--- Data to process ---
+ + + +
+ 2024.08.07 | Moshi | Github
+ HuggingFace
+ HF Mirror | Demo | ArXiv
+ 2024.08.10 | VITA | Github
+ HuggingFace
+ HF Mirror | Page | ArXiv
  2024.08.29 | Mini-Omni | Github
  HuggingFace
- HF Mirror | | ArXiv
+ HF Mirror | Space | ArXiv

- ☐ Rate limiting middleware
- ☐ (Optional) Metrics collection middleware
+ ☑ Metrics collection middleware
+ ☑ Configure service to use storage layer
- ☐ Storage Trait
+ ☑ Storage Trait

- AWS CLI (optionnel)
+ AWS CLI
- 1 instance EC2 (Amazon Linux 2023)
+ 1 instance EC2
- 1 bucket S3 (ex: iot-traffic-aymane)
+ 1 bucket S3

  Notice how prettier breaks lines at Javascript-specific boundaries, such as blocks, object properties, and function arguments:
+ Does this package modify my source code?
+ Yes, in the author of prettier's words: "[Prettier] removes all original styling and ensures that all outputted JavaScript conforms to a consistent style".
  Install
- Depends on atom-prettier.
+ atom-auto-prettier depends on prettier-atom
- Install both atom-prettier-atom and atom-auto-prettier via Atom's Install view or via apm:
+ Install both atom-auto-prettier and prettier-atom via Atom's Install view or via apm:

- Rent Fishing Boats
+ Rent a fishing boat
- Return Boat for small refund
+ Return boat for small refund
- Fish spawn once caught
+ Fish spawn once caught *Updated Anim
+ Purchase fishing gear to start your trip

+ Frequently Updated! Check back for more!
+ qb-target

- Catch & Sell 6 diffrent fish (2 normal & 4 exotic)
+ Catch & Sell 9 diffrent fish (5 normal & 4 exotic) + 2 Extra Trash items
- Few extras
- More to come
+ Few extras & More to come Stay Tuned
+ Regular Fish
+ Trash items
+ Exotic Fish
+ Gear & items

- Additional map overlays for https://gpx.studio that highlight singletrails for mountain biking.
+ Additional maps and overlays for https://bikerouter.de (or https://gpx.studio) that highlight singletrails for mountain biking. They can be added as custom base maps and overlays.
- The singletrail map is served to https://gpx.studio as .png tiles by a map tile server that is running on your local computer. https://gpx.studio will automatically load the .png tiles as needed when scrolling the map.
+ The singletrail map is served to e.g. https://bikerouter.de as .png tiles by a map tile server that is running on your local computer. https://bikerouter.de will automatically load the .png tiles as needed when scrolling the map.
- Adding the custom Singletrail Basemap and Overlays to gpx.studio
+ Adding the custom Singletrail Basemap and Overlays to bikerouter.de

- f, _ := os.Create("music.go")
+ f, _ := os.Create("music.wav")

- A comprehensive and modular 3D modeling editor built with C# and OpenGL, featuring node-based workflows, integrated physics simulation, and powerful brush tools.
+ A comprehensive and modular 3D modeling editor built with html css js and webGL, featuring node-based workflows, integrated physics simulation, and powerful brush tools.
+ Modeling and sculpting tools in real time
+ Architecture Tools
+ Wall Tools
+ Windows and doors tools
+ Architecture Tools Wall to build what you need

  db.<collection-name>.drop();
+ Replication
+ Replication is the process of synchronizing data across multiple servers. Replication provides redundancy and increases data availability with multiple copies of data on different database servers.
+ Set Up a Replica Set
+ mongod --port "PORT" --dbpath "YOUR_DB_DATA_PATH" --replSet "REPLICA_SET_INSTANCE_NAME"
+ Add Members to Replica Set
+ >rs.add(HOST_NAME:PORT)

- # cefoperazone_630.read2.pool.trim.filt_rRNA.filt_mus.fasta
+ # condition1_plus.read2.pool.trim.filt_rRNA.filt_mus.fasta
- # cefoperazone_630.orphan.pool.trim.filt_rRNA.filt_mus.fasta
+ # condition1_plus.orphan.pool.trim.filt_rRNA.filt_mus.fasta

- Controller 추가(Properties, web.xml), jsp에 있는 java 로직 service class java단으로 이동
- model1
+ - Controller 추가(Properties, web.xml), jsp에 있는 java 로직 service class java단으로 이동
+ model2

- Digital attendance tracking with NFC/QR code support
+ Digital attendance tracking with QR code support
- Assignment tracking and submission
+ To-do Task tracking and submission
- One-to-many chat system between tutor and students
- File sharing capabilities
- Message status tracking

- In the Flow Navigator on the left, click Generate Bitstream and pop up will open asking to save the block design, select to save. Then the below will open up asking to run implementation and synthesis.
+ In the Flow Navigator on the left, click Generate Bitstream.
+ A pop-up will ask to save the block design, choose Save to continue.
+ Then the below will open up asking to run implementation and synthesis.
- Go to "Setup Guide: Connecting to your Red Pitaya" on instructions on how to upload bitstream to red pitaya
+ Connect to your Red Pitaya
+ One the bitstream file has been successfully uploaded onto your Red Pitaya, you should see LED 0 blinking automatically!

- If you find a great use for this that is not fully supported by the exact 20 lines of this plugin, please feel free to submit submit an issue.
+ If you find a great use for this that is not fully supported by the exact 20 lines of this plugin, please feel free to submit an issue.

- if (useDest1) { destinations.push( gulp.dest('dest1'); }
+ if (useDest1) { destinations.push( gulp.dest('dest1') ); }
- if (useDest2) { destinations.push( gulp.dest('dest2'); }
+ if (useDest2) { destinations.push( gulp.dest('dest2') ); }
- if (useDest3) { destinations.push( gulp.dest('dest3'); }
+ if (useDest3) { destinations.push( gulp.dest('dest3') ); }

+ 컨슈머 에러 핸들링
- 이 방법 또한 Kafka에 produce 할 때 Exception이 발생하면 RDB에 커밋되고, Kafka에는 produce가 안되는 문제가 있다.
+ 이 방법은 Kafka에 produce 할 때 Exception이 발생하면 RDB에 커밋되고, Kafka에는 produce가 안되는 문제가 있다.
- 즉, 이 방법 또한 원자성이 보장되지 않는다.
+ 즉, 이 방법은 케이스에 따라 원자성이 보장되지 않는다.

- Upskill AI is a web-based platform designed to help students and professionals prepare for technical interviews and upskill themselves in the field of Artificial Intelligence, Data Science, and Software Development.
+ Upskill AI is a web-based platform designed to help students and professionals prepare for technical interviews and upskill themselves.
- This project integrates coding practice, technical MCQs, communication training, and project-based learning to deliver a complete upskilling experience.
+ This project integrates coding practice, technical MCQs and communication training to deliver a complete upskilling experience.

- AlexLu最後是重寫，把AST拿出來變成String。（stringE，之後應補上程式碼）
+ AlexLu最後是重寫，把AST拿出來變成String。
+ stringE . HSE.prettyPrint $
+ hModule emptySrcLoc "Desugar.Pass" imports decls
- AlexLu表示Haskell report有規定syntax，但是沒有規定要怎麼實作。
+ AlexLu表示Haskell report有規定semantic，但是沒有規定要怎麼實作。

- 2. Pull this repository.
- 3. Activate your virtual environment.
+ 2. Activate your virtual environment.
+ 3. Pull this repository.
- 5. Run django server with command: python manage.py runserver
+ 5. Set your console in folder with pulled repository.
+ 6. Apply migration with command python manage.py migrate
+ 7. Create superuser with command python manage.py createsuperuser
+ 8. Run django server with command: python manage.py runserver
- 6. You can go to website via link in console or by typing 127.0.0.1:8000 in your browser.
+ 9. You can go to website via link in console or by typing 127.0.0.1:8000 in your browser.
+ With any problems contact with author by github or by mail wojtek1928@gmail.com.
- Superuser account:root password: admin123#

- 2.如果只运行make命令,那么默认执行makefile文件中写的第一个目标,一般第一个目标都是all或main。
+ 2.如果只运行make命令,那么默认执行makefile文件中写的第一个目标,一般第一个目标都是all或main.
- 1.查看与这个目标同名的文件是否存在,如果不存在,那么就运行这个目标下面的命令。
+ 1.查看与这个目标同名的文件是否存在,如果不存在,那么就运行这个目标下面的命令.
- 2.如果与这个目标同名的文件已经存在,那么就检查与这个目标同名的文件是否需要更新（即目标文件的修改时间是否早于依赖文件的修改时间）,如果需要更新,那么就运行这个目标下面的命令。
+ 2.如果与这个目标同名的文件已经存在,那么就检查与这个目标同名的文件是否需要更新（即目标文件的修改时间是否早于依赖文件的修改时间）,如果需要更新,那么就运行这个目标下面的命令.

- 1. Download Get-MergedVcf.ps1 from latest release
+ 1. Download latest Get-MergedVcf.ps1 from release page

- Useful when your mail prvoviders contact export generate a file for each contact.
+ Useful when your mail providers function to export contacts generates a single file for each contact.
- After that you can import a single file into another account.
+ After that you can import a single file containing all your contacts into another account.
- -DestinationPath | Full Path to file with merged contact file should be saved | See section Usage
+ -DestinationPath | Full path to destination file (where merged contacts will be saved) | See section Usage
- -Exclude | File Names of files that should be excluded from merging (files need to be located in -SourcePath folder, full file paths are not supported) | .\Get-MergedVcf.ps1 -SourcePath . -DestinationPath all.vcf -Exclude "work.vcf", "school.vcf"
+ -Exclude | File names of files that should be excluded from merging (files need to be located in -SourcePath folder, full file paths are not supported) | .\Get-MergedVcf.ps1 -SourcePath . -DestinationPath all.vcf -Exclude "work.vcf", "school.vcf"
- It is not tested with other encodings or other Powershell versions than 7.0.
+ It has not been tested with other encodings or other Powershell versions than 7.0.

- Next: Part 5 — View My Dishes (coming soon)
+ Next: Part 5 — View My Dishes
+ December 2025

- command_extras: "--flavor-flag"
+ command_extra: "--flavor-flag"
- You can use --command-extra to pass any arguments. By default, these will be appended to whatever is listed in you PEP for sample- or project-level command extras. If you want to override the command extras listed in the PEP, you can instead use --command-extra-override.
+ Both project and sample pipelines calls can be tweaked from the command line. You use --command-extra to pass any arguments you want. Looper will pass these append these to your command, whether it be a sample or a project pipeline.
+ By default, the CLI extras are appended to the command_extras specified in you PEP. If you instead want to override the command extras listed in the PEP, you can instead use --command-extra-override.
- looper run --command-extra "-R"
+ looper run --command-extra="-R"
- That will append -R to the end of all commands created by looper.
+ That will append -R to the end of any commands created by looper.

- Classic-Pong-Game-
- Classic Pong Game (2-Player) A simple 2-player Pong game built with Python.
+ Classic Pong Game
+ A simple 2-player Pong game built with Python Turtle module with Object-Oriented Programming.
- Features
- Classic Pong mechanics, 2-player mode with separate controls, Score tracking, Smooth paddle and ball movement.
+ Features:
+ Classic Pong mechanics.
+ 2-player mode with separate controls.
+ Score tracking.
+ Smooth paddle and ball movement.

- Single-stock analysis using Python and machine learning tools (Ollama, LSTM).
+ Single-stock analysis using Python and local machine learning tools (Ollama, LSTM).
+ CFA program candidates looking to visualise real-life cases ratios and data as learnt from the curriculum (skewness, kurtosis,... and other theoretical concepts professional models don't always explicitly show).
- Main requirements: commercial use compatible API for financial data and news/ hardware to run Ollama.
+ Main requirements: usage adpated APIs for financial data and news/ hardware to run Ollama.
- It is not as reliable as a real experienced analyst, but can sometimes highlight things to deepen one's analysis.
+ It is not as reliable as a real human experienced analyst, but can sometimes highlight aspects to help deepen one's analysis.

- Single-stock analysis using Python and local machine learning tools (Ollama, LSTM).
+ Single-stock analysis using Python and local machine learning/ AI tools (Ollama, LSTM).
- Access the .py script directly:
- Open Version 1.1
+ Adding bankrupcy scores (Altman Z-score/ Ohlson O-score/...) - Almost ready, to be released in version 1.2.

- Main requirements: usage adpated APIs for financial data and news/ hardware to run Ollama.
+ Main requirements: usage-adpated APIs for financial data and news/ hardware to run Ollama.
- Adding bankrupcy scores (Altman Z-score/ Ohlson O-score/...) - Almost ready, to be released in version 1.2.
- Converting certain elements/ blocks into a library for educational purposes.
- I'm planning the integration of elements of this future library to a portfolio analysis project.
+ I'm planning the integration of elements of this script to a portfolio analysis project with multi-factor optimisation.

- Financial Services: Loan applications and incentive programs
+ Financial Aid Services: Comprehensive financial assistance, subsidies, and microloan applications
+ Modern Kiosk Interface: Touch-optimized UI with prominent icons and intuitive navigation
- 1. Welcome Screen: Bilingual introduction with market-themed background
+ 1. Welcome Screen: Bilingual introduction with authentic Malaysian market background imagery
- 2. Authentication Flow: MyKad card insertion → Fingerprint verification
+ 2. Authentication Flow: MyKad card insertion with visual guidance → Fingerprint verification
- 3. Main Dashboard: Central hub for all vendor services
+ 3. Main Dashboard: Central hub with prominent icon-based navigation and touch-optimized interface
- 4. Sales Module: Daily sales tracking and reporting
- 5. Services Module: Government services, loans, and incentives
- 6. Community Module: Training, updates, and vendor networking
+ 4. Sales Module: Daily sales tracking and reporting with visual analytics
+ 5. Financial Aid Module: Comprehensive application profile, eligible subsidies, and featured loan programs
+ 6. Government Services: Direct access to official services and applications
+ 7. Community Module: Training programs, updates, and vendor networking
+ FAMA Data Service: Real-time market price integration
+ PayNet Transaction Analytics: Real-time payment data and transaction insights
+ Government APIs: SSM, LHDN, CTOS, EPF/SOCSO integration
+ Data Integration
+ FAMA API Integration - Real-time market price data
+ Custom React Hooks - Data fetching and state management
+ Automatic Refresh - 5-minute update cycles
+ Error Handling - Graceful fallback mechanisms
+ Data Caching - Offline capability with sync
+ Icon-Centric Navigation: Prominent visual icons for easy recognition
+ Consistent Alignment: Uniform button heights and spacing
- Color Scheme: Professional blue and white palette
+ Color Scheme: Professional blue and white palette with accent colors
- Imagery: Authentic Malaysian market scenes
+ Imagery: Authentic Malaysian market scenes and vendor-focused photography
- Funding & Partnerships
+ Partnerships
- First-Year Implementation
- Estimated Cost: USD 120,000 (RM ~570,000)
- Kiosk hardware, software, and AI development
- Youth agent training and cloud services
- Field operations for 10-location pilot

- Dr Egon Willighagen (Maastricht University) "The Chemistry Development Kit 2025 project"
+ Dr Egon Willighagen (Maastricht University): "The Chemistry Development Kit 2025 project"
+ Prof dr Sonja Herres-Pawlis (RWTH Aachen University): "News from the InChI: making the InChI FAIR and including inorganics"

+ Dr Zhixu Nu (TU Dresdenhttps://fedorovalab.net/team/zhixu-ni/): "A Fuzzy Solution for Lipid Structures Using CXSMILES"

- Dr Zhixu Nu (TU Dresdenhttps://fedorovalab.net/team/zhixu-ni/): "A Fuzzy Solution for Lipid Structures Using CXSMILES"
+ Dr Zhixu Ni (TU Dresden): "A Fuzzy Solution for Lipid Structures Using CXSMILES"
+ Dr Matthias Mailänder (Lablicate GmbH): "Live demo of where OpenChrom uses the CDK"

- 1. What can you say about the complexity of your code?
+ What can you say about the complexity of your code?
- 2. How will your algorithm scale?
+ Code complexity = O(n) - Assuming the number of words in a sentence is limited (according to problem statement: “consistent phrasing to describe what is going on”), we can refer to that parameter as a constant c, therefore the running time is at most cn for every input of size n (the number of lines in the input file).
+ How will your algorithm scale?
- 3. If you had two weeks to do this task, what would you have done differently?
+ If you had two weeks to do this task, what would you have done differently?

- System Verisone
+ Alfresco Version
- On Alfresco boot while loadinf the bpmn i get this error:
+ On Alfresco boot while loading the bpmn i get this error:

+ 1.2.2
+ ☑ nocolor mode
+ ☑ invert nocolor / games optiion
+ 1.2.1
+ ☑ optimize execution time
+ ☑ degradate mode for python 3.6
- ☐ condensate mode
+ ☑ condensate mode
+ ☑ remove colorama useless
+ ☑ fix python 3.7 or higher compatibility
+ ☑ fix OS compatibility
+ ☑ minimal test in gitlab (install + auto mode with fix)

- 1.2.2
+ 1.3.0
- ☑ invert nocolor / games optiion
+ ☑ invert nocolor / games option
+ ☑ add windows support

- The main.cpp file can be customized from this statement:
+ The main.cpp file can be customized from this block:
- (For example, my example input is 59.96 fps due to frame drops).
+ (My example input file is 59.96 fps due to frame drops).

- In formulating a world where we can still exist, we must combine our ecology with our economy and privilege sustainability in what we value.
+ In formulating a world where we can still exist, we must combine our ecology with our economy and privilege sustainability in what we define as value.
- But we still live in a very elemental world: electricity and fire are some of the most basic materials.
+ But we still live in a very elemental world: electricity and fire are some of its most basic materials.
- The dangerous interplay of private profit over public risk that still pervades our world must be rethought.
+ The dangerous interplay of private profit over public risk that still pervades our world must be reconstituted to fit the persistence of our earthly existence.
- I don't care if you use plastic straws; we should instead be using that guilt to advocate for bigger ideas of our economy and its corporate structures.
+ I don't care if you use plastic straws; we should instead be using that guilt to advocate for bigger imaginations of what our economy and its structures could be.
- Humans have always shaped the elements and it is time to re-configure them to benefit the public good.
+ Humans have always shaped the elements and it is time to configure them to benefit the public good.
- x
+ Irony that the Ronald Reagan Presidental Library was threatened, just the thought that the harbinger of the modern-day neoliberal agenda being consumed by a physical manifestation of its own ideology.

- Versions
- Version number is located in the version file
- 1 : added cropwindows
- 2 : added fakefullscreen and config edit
+ + + +
--- The problem ---
From the records above, print only the lines between the one holding "- It is not as" and the one holding "and touch-optimized interface", inclusive, exactly as they stand.

--- Exercise result ---
- It is not as reliable as a real experienced analyst, but can sometimes highlight things to deepen one's analysis.
+ It is not as reliable as a real human experienced analyst, but can sometimes highlight aspects to help deepen one's analysis.

- Single-stock analysis using Python and local machine learning tools (Ollama, LSTM).
+ Single-stock analysis using Python and local machine learning/ AI tools (Ollama, LSTM).
- Access the .py script directly:
- Open Version 1.1
+ Adding bankrupcy scores (Altman Z-score/ Ohlson O-score/...) - Almost ready, to be released in version 1.2.

- Main requirements: usage adpated APIs for financial data and news/ hardware to run Ollama.
+ Main requirements: usage-adpated APIs for financial data and news/ hardware to run Ollama.
- Adding bankrupcy scores (Altman Z-score/ Ohlson O-score/...) - Almost ready, to be released in version 1.2.
- Converting certain elements/ blocks into a library for educational purposes.
- I'm planning the integration of elements of this future library to a portfolio analysis project.
+ I'm planning the integration of elements of this script to a portfolio analysis project with multi-factor optimisation.

- Financial Services: Loan applications and incentive programs
+ Financial Aid Services: Comprehensive financial assistance, subsidies, and microloan applications
+ Modern Kiosk Interface: Touch-optimized UI with prominent icons and intuitive navigation
- 1. Welcome Screen: Bilingual introduction with market-themed background
+ 1. Welcome Screen: Bilingual introduction with authentic Malaysian market background imagery
- 2. Authentication Flow: MyKad card insertion → Fingerprint verification
+ 2. Authentication Flow: MyKad card insertion with visual guidance → Fingerprint verification
- 3. Main Dashboard: Central hub for all vendor services
+ 3. Main Dashboard: Central hub with prominent icon-based navigation and touch-optimized interface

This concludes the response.